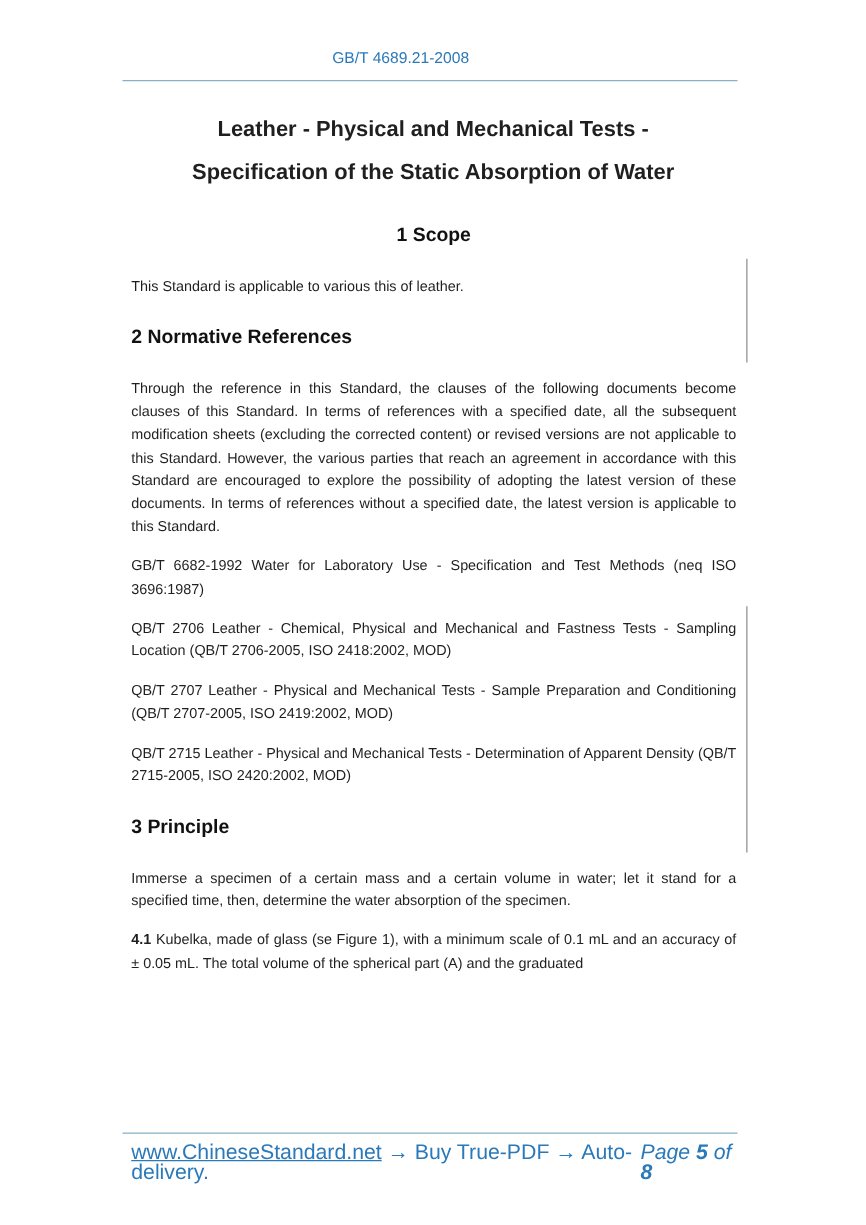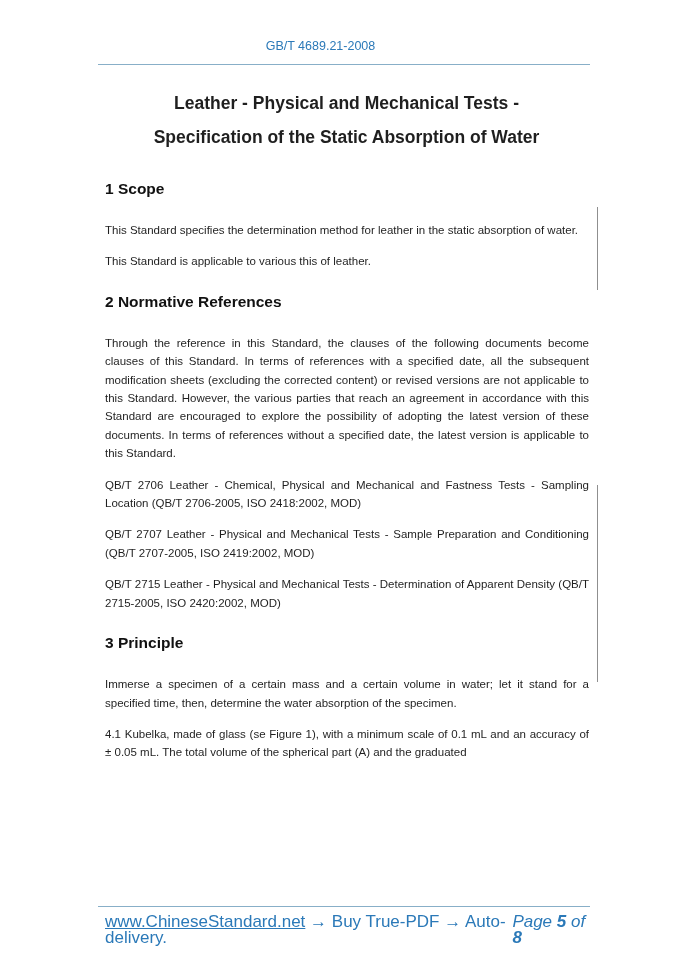--- a/index.html
+++ b/index.html
@@ -35,7 +35,7 @@
     font-size:15.5px;line-height:19px;font-weight:bold;color:#111;
     margin:21px 0 0 0;
   }
-  .content > h2:first-child{margin-top:7px;}
+  .content > h2:first-child{margin-top:7px;text-align:center;}
   .content p{margin:13px 0 0 0;text-align:justify;}
   .content h2 + p{margin-top:23px;}
   .content p b{font-weight:normal;}

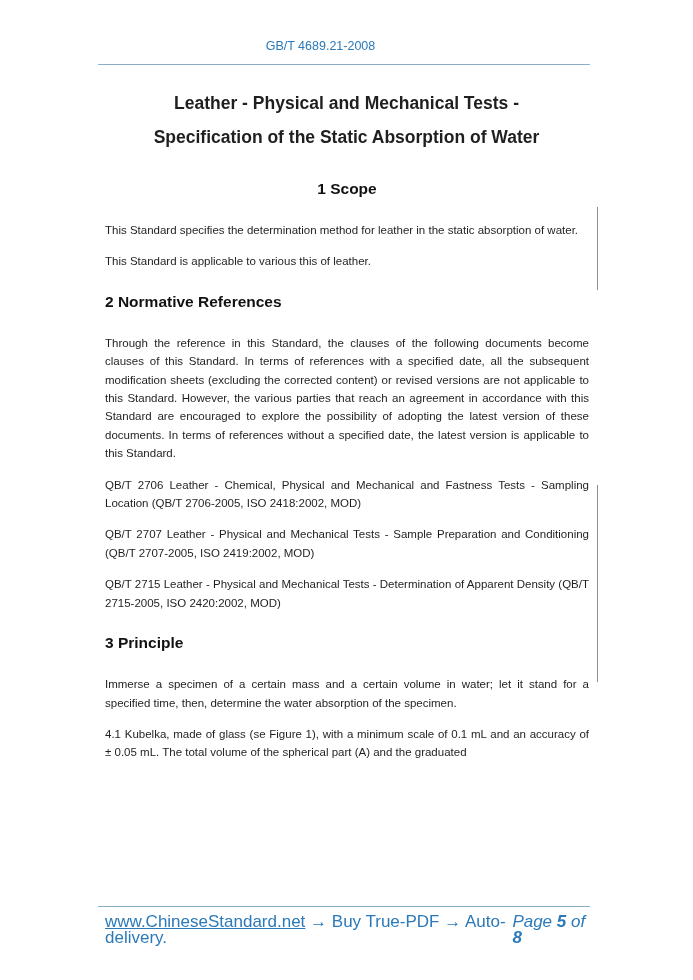--- a/index.html
+++ b/index.html
@@ -66,7 +66,6 @@
   <div class="content">
 
     <h2>1 Scope</h2>
-    <p>This Standard specifies the determination method for leather in the static absorption of water.</p>
     <p>This Standard is applicable to various this of leather.</p>
 
     <h2>2 Normative References</h2>

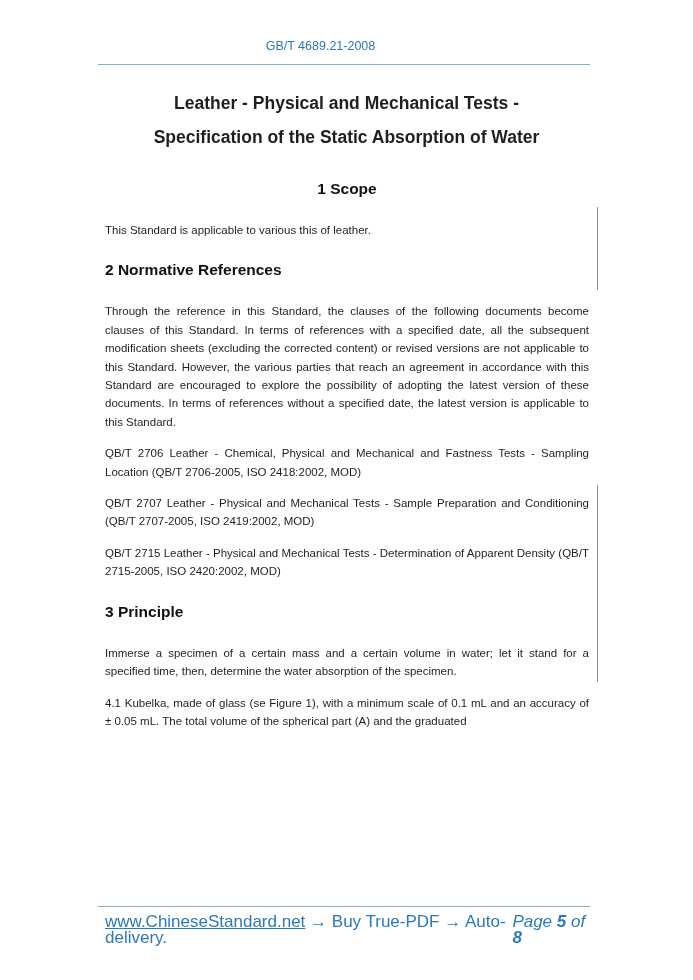--- a/index.html
+++ b/index.html
@@ -70,6 +70,7 @@
 
     <h2>2 Normative References</h2>
     <p>Through the reference in this Standard, the clauses of the following documents become clauses of this Standard. In terms of references with a specified date, all the subsequent modification sheets (excluding the corrected content) or revised versions are not applicable to this Standard. However, the various parties that reach an agreement in accordance with this Standard are encouraged to explore the possibility of adopting the latest version of these documents. In terms of references without a specified date, the latest version is applicable to this Standard.</p>
+    <p>GB/T 6682-1992 Water for Laboratory Use - Specification and Test Methods (neq ISO 3696:1987)</p>
     <p>QB/T 2706 Leather - Chemical, Physical and Mechanical and Fastness Tests - Sampling Location (QB/T 2706-2005, ISO 2418:2002, MOD)</p>
     <p>QB/T 2707 Leather - Physical and Mechanical Tests - Sample Preparation and Conditioning (QB/T 2707-2005, ISO 2419:2002, MOD)</p>
     <p>QB/T 2715 Leather - Physical and Mechanical Tests - Determination of Apparent Density (QB/T 2715-2005, ISO 2420:2002, MOD)</p>

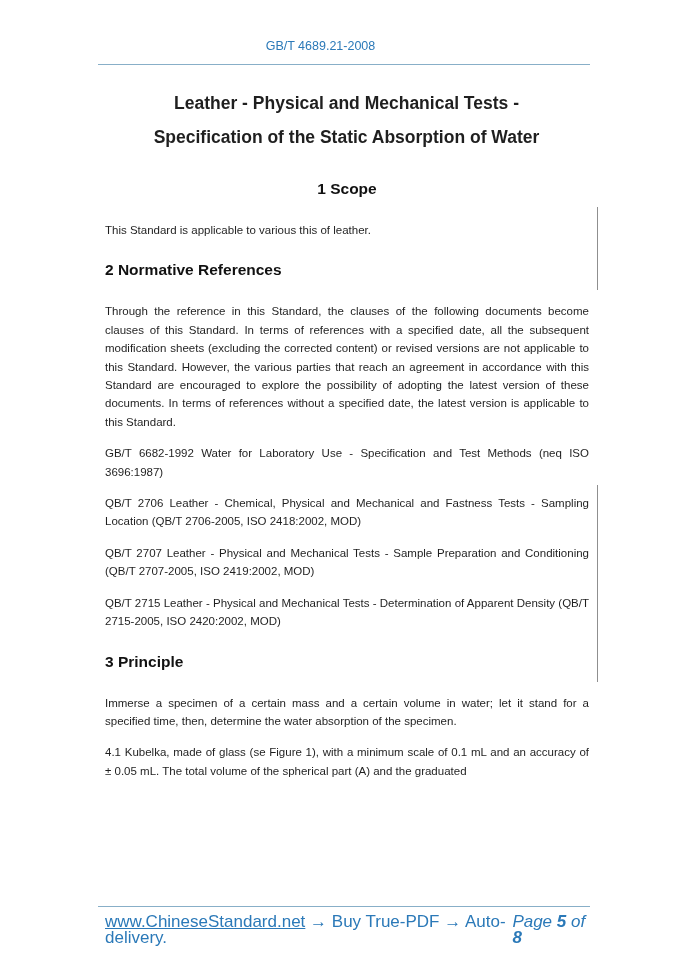--- a/index.html
+++ b/index.html
@@ -38,7 +38,7 @@
   .content > h2:first-child{margin-top:7px;text-align:center;}
   .content p{margin:13px 0 0 0;text-align:justify;}
   .content h2 + p{margin-top:23px;}
-  .content p b{font-weight:normal;}
+  .content p b{font-weight:bold;}
 
   .change-bar{position:absolute;left:597px;width:1px;background:var(--change-bar-gray);}
   .change-bar-1{top:207px;height:83px;}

- [PROMPT]
Give back each entry exactly as it appears. Leave pictures out.

- [SOLUTION TO THE PROBLEM]
--- a/index.html
+++ b/index.html
@@ -35,7 +35,7 @@
     font-size:15.5px;line-height:19px;font-weight:bold;color:#111;
     margin:21px 0 0 0;
   }
-  .content > h2:first-child{margin-top:7px;}
+  .content > h2:first-child{margin-top:7px;text-align:center;}
   .content p{margin:13px 0 0 0;text-align:justify;}
   .content h2 + p{margin-top:23px;}
   .content p b{font-weight:normal;}

--- a/index.html
+++ b/index.html
@@ -66,7 +66,6 @@
   <div class="content">
 
     <h2>1 Scope</h2>
-    <p>This Standard specifies the determination method for leather in the static absorption of water.</p>
     <p>This Standard is applicable to various this of leather.</p>
 
     <h2>2 Normative References</h2>

--- a/index.html
+++ b/index.html
@@ -70,6 +70,7 @@
 
     <h2>2 Normative References</h2>
     <p>Through the reference in this Standard, the clauses of the following documents become clauses of this Standard. In terms of references with a specified date, all the subsequent modification sheets (excluding the corrected content) or revised versions are not applicable to this Standard. However, the various parties that reach an agreement in accordance with this Standard are encouraged to explore the possibility of adopting the latest version of these documents. In terms of references without a specified date, the latest version is applicable to this Standard.</p>
+    <p>GB/T 6682-1992 Water for Laboratory Use - Specification and Test Methods (neq ISO 3696:1987)</p>
     <p>QB/T 2706 Leather - Chemical, Physical and Mechanical and Fastness Tests - Sampling Location (QB/T 2706-2005, ISO 2418:2002, MOD)</p>
     <p>QB/T 2707 Leather - Physical and Mechanical Tests - Sample Preparation and Conditioning (QB/T 2707-2005, ISO 2419:2002, MOD)</p>
     <p>QB/T 2715 Leather - Physical and Mechanical Tests - Determination of Apparent Density (QB/T 2715-2005, ISO 2420:2002, MOD)</p>

--- a/index.html
+++ b/index.html
@@ -38,7 +38,7 @@
   .content > h2:first-child{margin-top:7px;text-align:center;}
   .content p{margin:13px 0 0 0;text-align:justify;}
   .content h2 + p{margin-top:23px;}
-  .content p b{font-weight:normal;}
+  .content p b{font-weight:bold;}
 
   .change-bar{position:absolute;left:597px;width:1px;background:var(--change-bar-gray);}
   .change-bar-1{top:207px;height:83px;}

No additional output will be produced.